Auf dem Weg aus dem Veranstaltungsort hielten Karin und Laura an, um Fotos zu machen und Worte mit zu wechseln, der in Cortina als NBC-Korrespondent unterwegs war. Snoop trug ein Vonn-Shirt. Unter den Tribünen schlossen sich Karin und Laura einigen anderen Leuten zu einer Gruppenumarmung an. „Ich muss sagen, dass Snoop Dogg mich wirklich aufgebaut hat“, erzählte Laura TIME Momente später. „Er sagte: ‚Bleib stark für Lindsey.‘ Das hilft mir gerade. Es sah wirklich schlimm aus, aber ich bin froh, dass wir alle hier sind.“ Karin zitierte die berühmte Rede von Teddy Roosevelt. „Die Menschen, die Großes wagen, sind diejenigen, die bewundert werden sollten, und sie hat Großes gewagt“, erzählt Karin TIME unter Tränen. „Sie hat Großes gewagt. Sie hat alles aufs Spiel gesetzt.“ In einer Erklärung teilte U.S. Ski and Snowboard mit, Vonn habe „eine Verletzung erlitten, sei aber in stabilem Zustand und in guten Händen eines Teams amerikanischer und italienischer Ärzte.“
Für Vonns engste Familie – ihre Mutter, Linda Anne Krohn, starb 2022 an ALS – begann der klare, wunderschöne Morgen in den Dolomiten Italiens mit so viel Hoffnung. Vonn liebte es, in Cortina Rennen zu fahren, und die Aussicht, ihre olympische Karriere an diesem geliebten Ort zu beenden, war ein Ansporn für ihr Comeback. Vor Vonns olympischem Rennen erzählte Karin TIME, dass ihr die letzten Tage übel gewesen sei. Ihre Sorge brachte sie zum Weinen. Aber jetzt war sie ruhig.
Nachdem Vonn sich bei der letzten Weltcup-Abfahrt vor den Olympischen Spielen am Knie verletzt hatte, erinnerte Karin ihre ältere Schwester daran, dass sie nicht an den Spielen teilnehmen musste. Schließlich hatten ihre herausragenden Ergebnisse im Weltcup-Zirkus in dieser Saison – zwei Rennsiege, vier weitere Podestplätze – ihren Status als eine der größten Athletinnen aller Zeiten bereits bestätigt. Nur ein Narr würde eine Entscheidung in Frage stellen, die Spiele auszulassen, um ihre Gesundheit zu erhalten.
„Sie sagte: ‚Sag mir das nie, niemals wieder‘“, sagt Karin.

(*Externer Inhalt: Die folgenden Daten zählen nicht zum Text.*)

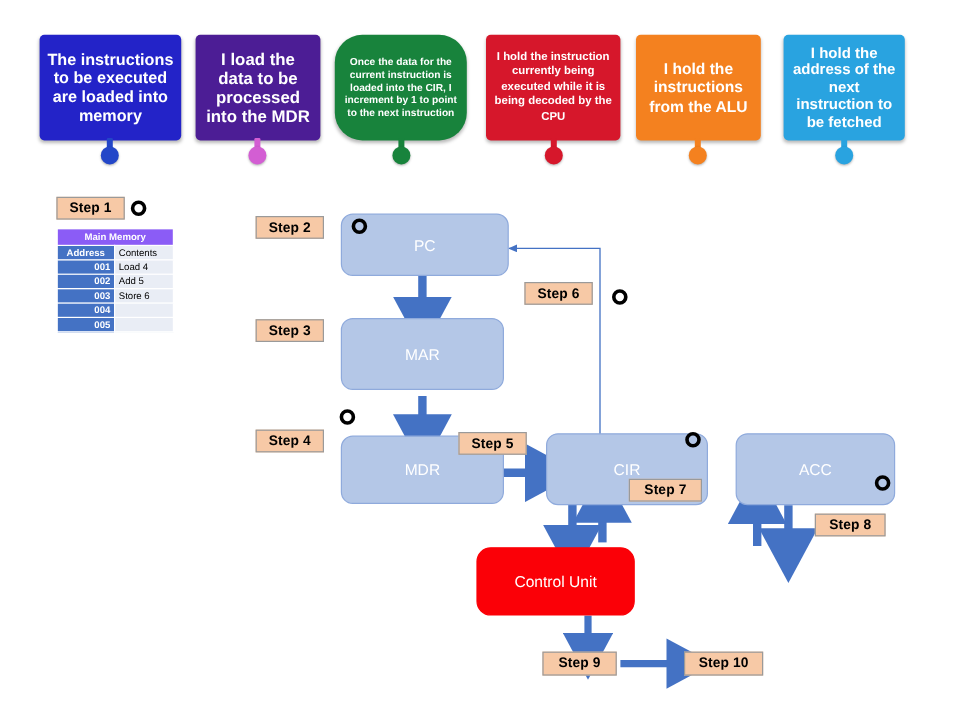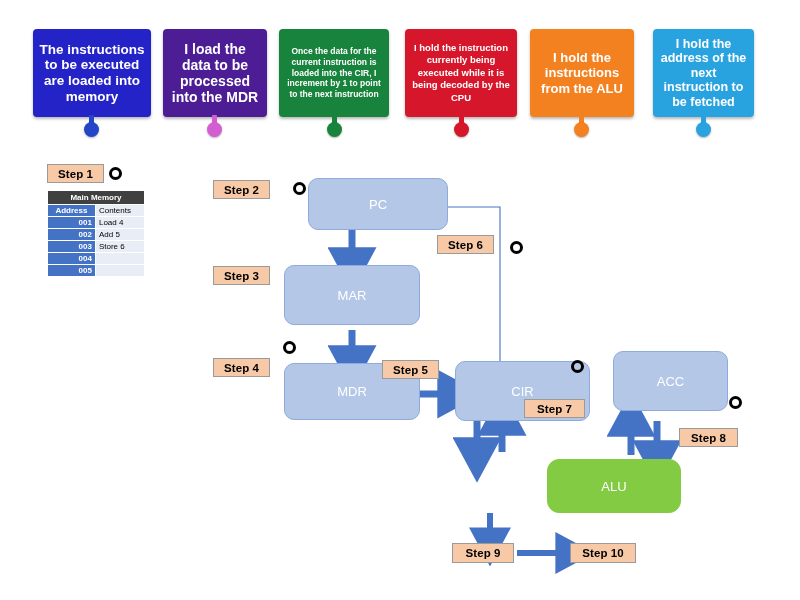--- a/index.html
+++ b/index.html
@@ -107,21 +107,21 @@
   }
 
   
   .mm-table {
     position: absolute;
     border-collapse: collapse;
     font-size: 8px;
     font-family: "Liberation Sans", sans-serif;
   }
   .mm-title {
-    background: #404040;
+    background: #8b5cf6;
     color: #ffffff;
     font-weight: bold;
     text-align: center;
     font-size: 8px;
     padding: 2px 0;
     border: 1px solid #ffffff;
   }
   .mm-head-addr {
     background: #4472c4;
     color: #ffffff;
@@ -198,21 +198,21 @@
   </div>
   <div class="callout-stem" style="left:89px; top:115px; height:14px; background:#2346c8;"></div>
   <div class="callout-drop" style="left:84px; top:122px; background:#2346c8;"></div>
 
   <div class="callout" style="left:163px; top:29px; width:104px; height:88px; background:#4c1d95; font-size:14px;">
     <span class="callout-text">I load the data to be processed into the MDR</span>
   </div>
   <div class="callout-stem" style="left:212px; top:115px; height:14px; background:#d35ed3;"></div>
   <div class="callout-drop" style="left:207px; top:122px; background:#d35ed3;"></div>
 
-  <div class="callout" style="left:279px; top:29px; width:110px; height:88px; background:#18833c; font-size:8.5px; line-height:1.25;">
+  <div class="callout" style="left:279px; top:29px; width:110px; height:88px; background:#18833c; font-size:8.5px; line-height:1.25;border-radius:23px;">
     <span class="callout-text">Once the data for the current instruction is loaded into the CIR, I increment by 1 to point to the next instruction</span>
   </div>
   <div class="callout-stem" style="left:332px; top:115px; height:14px; background:#18833c;"></div>
   <div class="callout-drop" style="left:327px; top:122px; background:#18833c;"></div>
 
   <div class="callout" style="left:405px; top:29px; width:112px; height:88px; background:#d6172b; font-size:9.5px; line-height:1.3;">
     <span class="callout-text">I hold the instruction currently being executed while it is being decoded by the CPU</span>
   </div>
   <div class="callout-stem" style="left:459px; top:115px; height:14px; background:#d6172b;"></div>
   <div class="callout-drop" style="left:454px; top:122px; background:#d6172b;"></div>
@@ -254,44 +254,44 @@
       <td class="mm-addr">004</td>
       <td class="mm-cont"></td>
     </tr>
     <tr>
       <td class="mm-addr">005</td>
       <td class="mm-cont"></td>
     </tr>
   </tbody>
     </table>
 
-  <div class="cpu-box reg" style="left:284px; top:178px; width:140px; height:52px;margin-left:24px;">
+  <div class="cpu-box reg" style="left:284px; top:178px; width:140px; height:52px;">
     <span>PC</span>
   </div>
 
   <div class="cpu-box reg" style="left:284px; top:265px; width:136px; height:60px;">
     <span>MAR</span>
   </div>
 
   <div class="cpu-box reg" style="left:284px; top:363px; width:136px; height:57px;">
     <span>MDR</span>
   </div>
 
   <div class="cpu-box reg" style="left:455px; top:361px; width:135px; height:60px;">
     <span>CIR</span>
   </div>
 
-  <div class="cpu-box reg" style="left:613px; top:351px; width:115px; height:60px;">
+  <div class="cpu-box reg" style="left:613px; top:361px; width:133px; height:60px;">
     <span>ACC</span>
   </div>
 
-
-  <div class="cpu-box alu" style="left:547px; top:459px; width:134px; height:54px;">
-    <span>ALU</span>
-  </div>
+  <div class="cpu-box cu" style="left:397px; top:456px; width:132px; height:57px;">
+    <span>Control Unit</span>
+  </div>
+
 
   <div class="step-tag" style="left:47px; top:164px; width:57px; height:19px;">
     <span>Step 1</span>
   </div>
   <div class="step-tag" style="left:213px; top:180px; width:57px; height:19px;">
     <span>Step 2</span>
   </div>
   <div class="step-tag" style="left:213px; top:266px; width:57px; height:19px;">
     <span>Step 3</span>
   </div>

Alan machte am Morgen des Rennens Yoga und Meditation und wollte in einem Gespräch vor dem Rennen mit TIME einen Punkt ansprechen. Er lebt in Vail, Colo., und viele ältere Menschen sind in den letzten Wochen auf ihn zugekommen und haben ihm erzählt, dass Vonns Comeback sie auf ihren eigenen Wegen zu sportlicher Langlebigkeit inspiriert hat, selbst wenn es nur auf Freizeitebene ist. Was sie tat, ging über das Skifahren hinaus.
Lindsey textete ihrem Vater an diesem Morgen und sagte ihm, dass sie das schaffen würde.
Nach dem Sturz, als Alan gerade gehen wollte, wurde er gefragt, ob er Gedanken teilen wolle. Vielleicht später, sagte er. Zuerst wollte er nach seiner Tochter sehen.